Basic QC Practices
A look at pre-analytical error rates, 2018
The continuing discussion of pre-analytical quality in the literature prompts us to update our review of current laboratory defect rates. From a laboratory in India, what can we see in recent developments in processes
Another look at Laboratory Error Rates, India 2018
Sten Westgard, MS
APRIL 2018
Evaluation of Preanalytical Quality Indicators by Six Sigma and Pareto's Principle, Sweta Kulkarni, R. Ramesh, A.R. Srinivasan, C.R. Wilma Delphine Silvia Ind J Clin Biochem (Jan-Mar 2018) 33(1): 102-107.

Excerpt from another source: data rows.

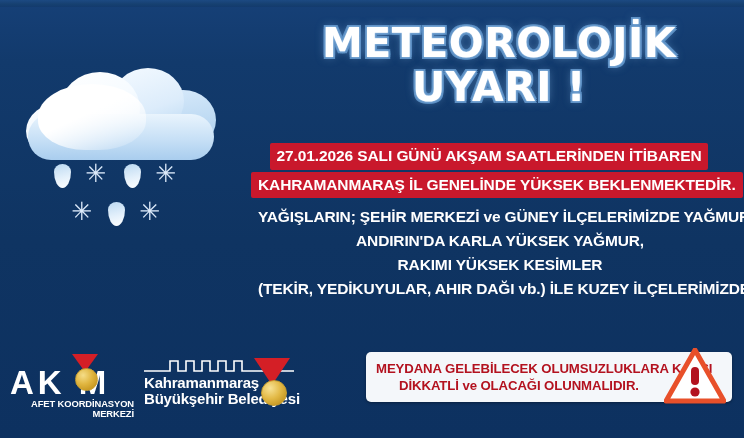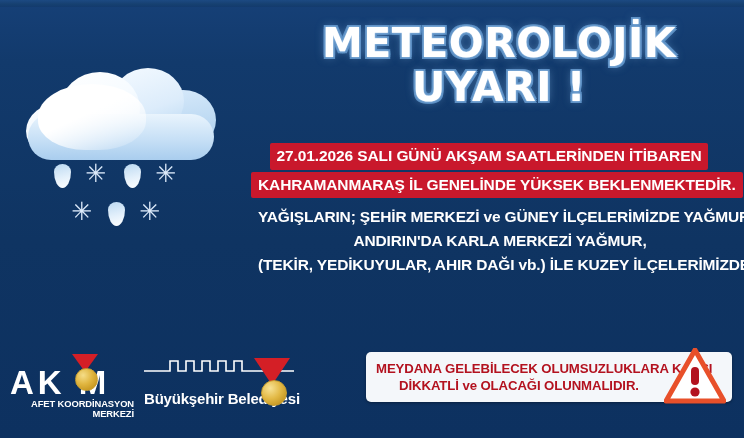"ANDIRIN'DA KARLA MERKEZİ YAĞMUR," span.bline { text: MERKEZİ -> YÜKSEK }
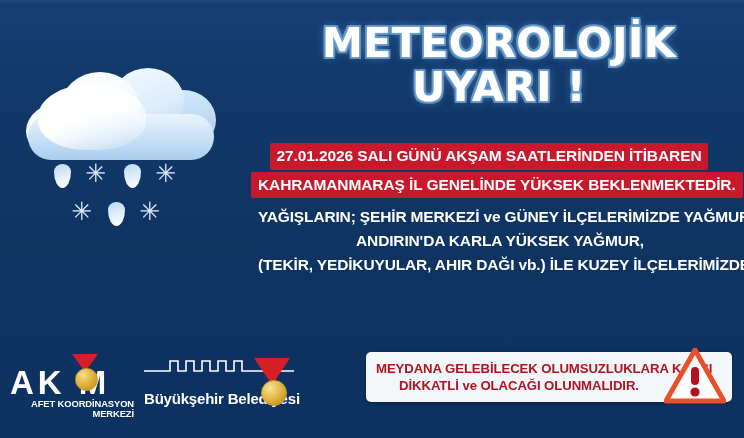"RAKIMI YÜKSEK KESİMLER" span.bline { html: none -> <span>RAKIMI YÜKSEK KESİMLER</span> }
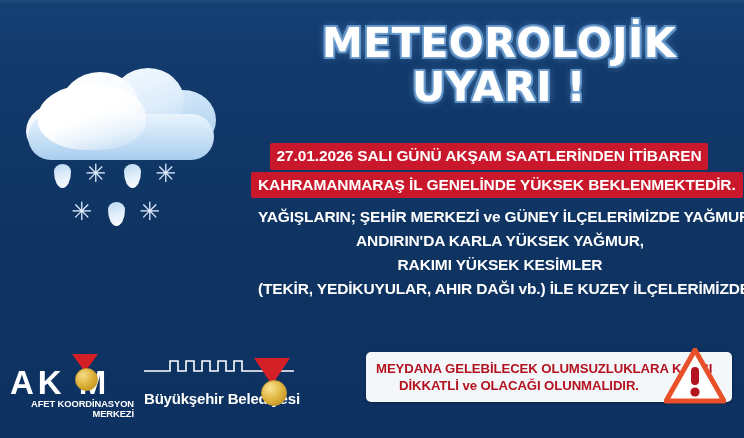"Kahramanmaraş" div.beld-name1 { html: none -> <div>Kahramanmaraş</div> }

Notice how most of these processes are above 4 Sigma, which is considered good on the Six Sigma scale. The lone low-Sigma number was the failure to have the correct patient identifier associated with the vacutainer.
Where the Pareto Principle comes in for this study is the finding that 80% of the errors occurred in the filling out of the requisition form, while only 20% of the errors were sample collection.
The authors concluded "Although the test requisition forms are filled in by interns and doctors there is a lack of awareness on [the] importance of filling the information in forms. The diagnosis or brief note on patient's symptoms helps the clinical biochemist to interpret the report and this information was lacking in most of the forms."
What is not quite so clear here is how much higher many of these pre-analytical processes are than what we see on the analytical side. More analytical tests may be found to have much lower Sigma-metrics than what's happening on the pre-analytical side.
While pre-analytical processes are crucial, as we see global improvements to their sigma-metrics, this means pre-analytical errors are less and less likely to be the biggest problem in the laboratory.